After determining that the new code was targeting firmware tampering, Kremez shared the module with Eclypsium, which specializes in firmware and microarchitecture security. Eclypsium analysts determined that the new component Kremez found does not actually alter the victim PC's firmware, but instead looks for a common vulnerability in Intel's UEFIs. PC manufacturers that implement Intel's UEFI firmware often do not set certain bits in that code designed to prevent tampering. Eclypsium estimates that the configuration problem persists in tens of millions or even possibly hundreds of millions of PCs. "They're able to search and identify, okay, this is a target that we're going to be able to make this more invasive or more persistent firmware-based attack," says Eclypsium principal investigator Jesse Michaels. "That seems valuable for this kind of generalized campaign where your specific targets can be ransomware, brick systems, being able to persist in environments."

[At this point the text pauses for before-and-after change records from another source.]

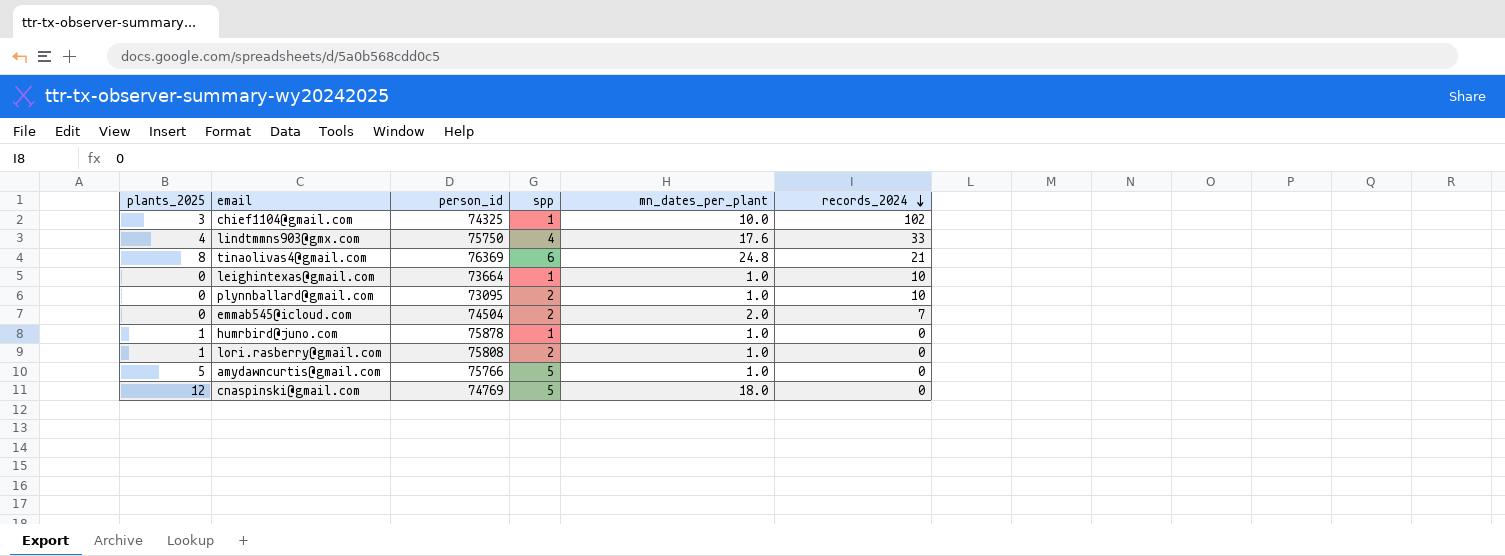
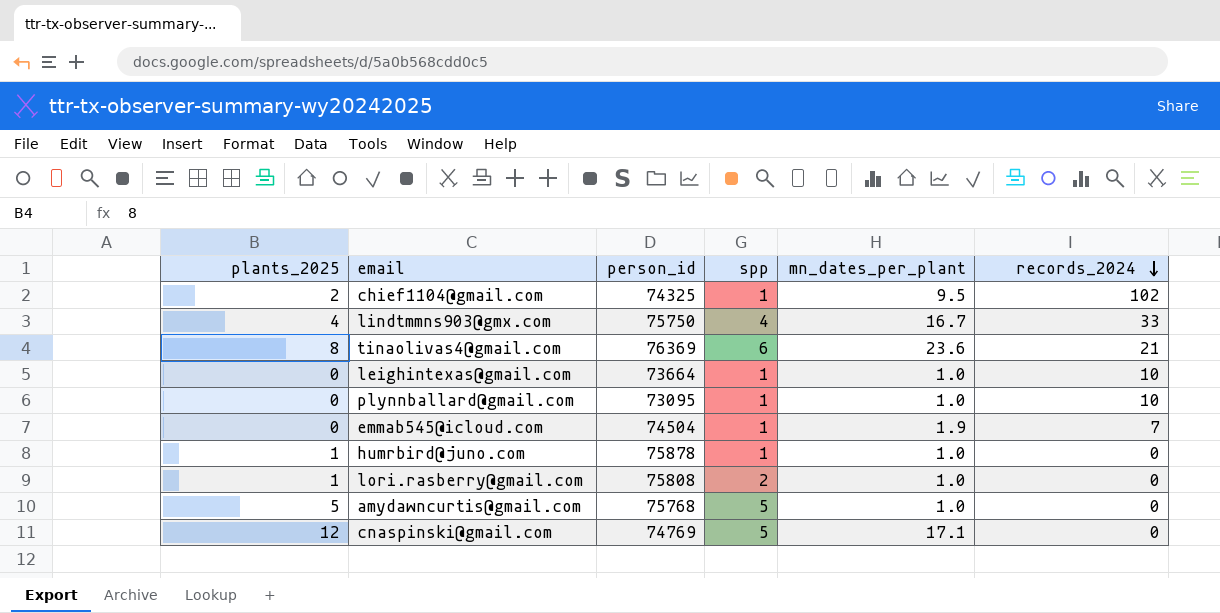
chief1104@gmail.com | plants_2025: 3 -> 2
chief1104@gmail.com | mn_dates_per_plant: 10.0 -> 9.5
lindtmmns903@gmx.com | mn_dates_per_plant: 17.6 -> 16.7
tinaolivas4@gmail.com | mn_dates_per_plant: 24.8 -> 23.6
plynnballard@gmail.com | spp: 2 -> 1
emmab545@icloud.com | spp: 2 -> 1
emmab545@icloud.com | mn_dates_per_plant: 2.0 -> 1.9
amydawncurtis@gmail.com | person_id: 75766 -> 75768
cnaspinski@gmail.com | mn_dates_per_plant: 18.0 -> 17.1

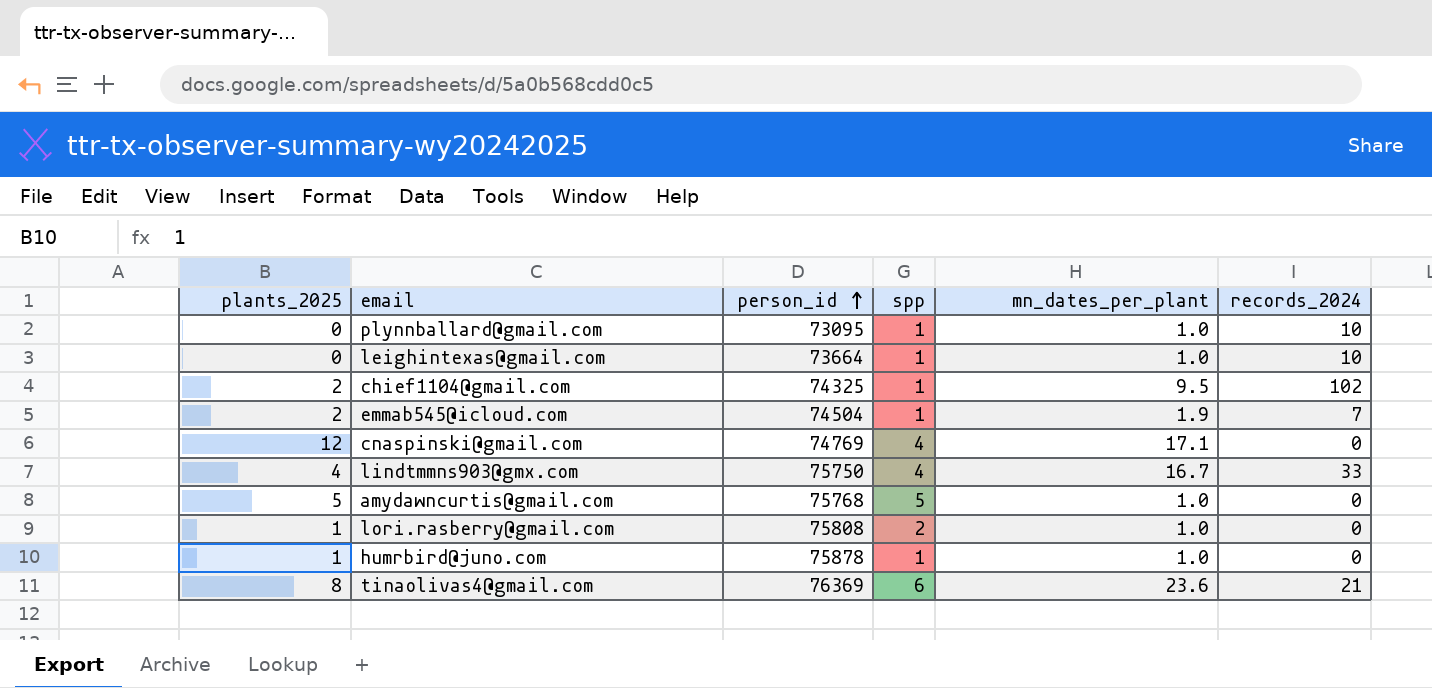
row order: records_2024 descending -> person_id ascending
emmab545@icloud.com | plants_2025: 0 -> 2
cnaspinski@gmail.com | spp: 5 -> 4

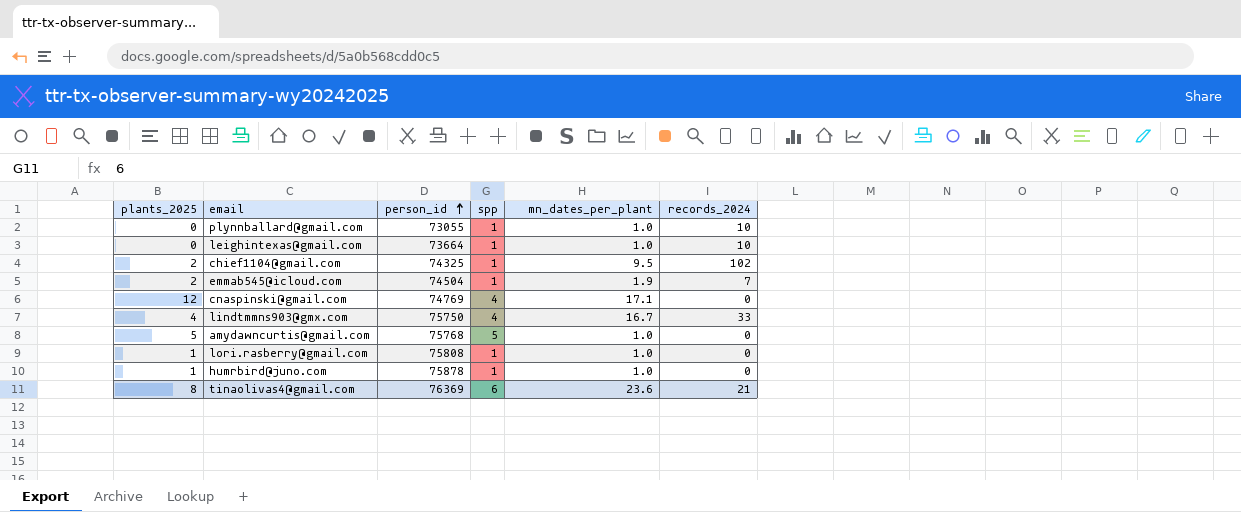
plynnballard@gmail.com | person_id: 73095 -> 73055
lori.rasberry@gmail.com | spp: 2 -> 1

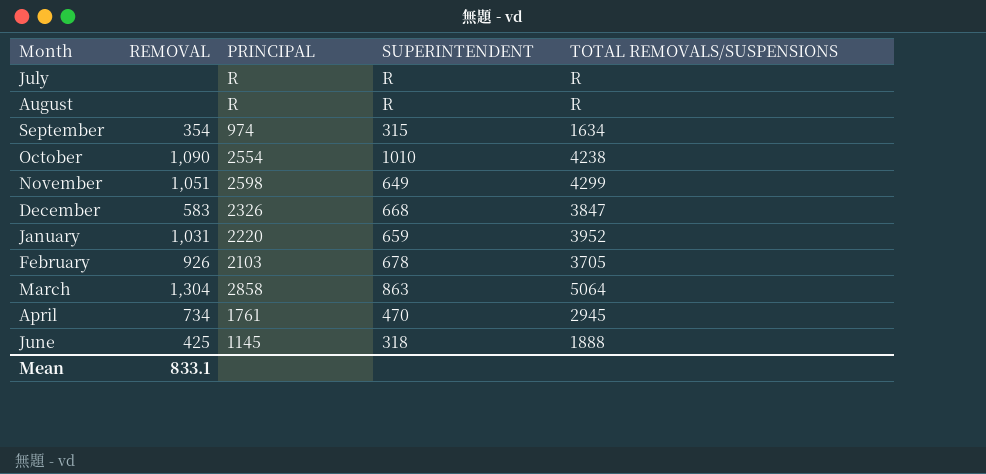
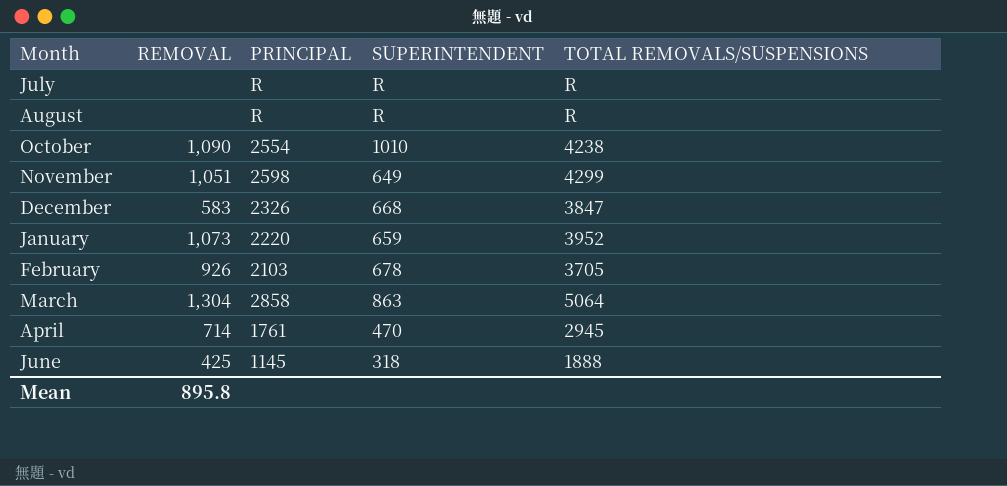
row September: 354 | 974 | 315 | 1634 -> none
January | REMOVAL: 1,031 -> 1,073
April | REMOVAL: 734 -> 714
Mean | REMOVAL: 833.1 -> 895.8

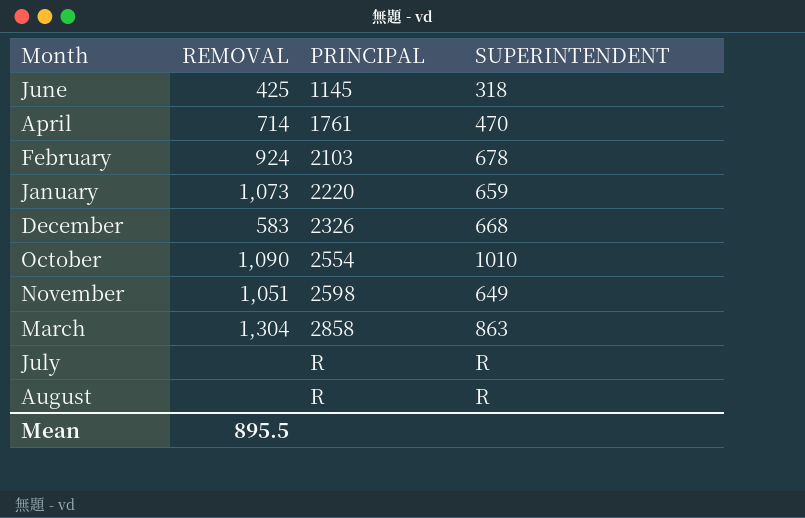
row order: none -> PRINCIPAL ascending
column TOTAL REMOVALS/SUSPENSIONS | position: 5 -> none
February | REMOVAL: 926 -> 924
Mean | REMOVAL: 895.8 -> 895.5

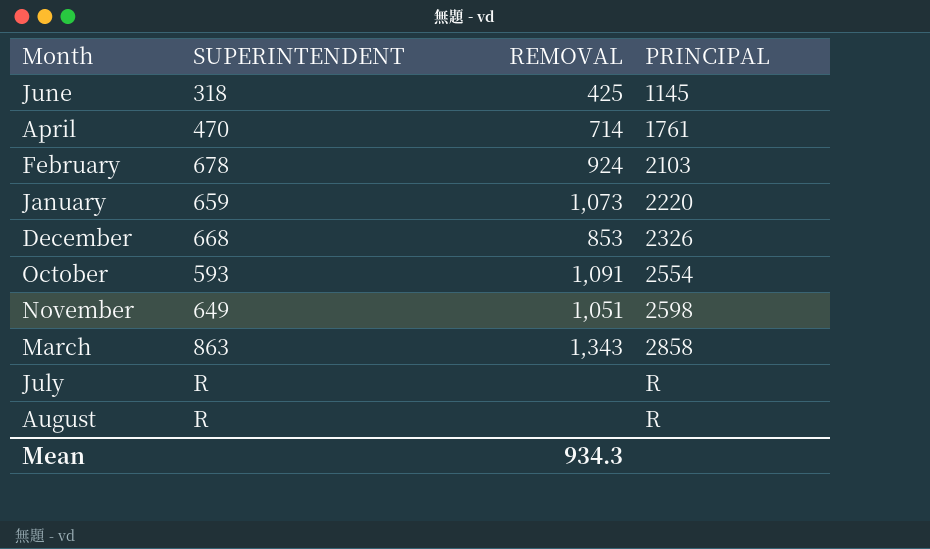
column SUPERINTENDENT | position: 4 -> 2
December | REMOVAL: 583 -> 853
October | SUPERINTENDENT: 1010 -> 593
October | REMOVAL: 1,090 -> 1,091
March | REMOVAL: 1,304 -> 1,343
Mean | REMOVAL: 895.5 -> 934.3

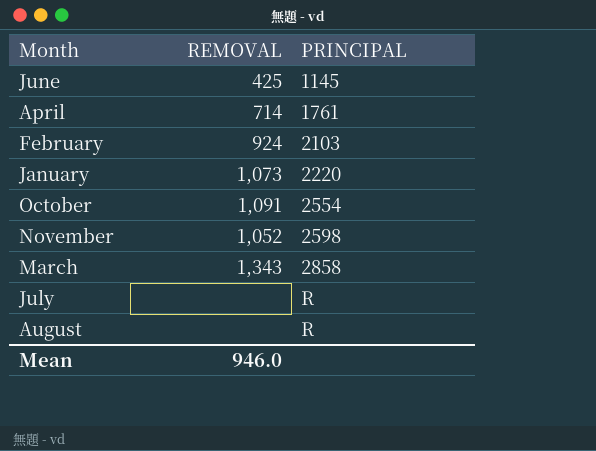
column SUPERINTENDENT | position: 2 -> none
row December: 668 | 853 | 2326 -> none
November | REMOVAL: 1,051 -> 1,052
Mean | REMOVAL: 934.3 -> 946.0

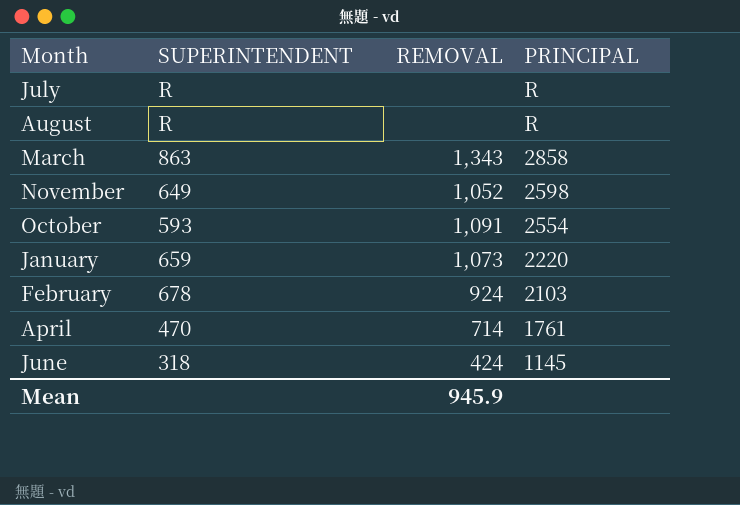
row order: PRINCIPAL ascending -> PRINCIPAL descending
column SUPERINTENDENT | position: none -> 2
June | REMOVAL: 425 -> 424
Mean | REMOVAL: 946.0 -> 945.9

Eclypsium and AdvIntel argue that TrickBot has probably already tampered with the firmware of some victims, despite not having observed it directly. "It would literally be a one-byte or one-line change to, say, erase the flash or write to the flash instead of just reading the flash," says Michaels, referring to the SPI flash chip that stores a computer's data. UEFI.

For potential TrickBot victims, combating its firmware hacking technique will require fresh attention to vulnerable computer components that are often overlooked. Eclypsium and AdvIntel recommend that companies check their PC firmware to determine if it is vulnerable, update their firmware when vendors make new code available, and perhaps most importantly, check their PC firmware for tampering as part of your response to any detected TrickBot infection.

Firmware hacking has appeared in the wild before, used by state-sponsored hackers from the CIA to Russia's Fancy Bear team and a possible Chinese group that repurposed a firmware spy tool created by the hacking company to Hacking Team salary. But Eclypsium and AdvIntel argue that the emergence of TrickBoot means that firmware hacking is shifting from state-sponsored and targeted attacks to far less discriminatory and profit-focused criminal hacking. And that means a vast new pool of potential victims must start to keep an eye on their PC firmware.

“As a business, you have all of these things in your environment,” says Eclypsium cybersecurity researcher Scott Scheferman, “and the likelihood that you will contract a TrickBot infection over the next three months is very high. So it's time to really start. pay attention."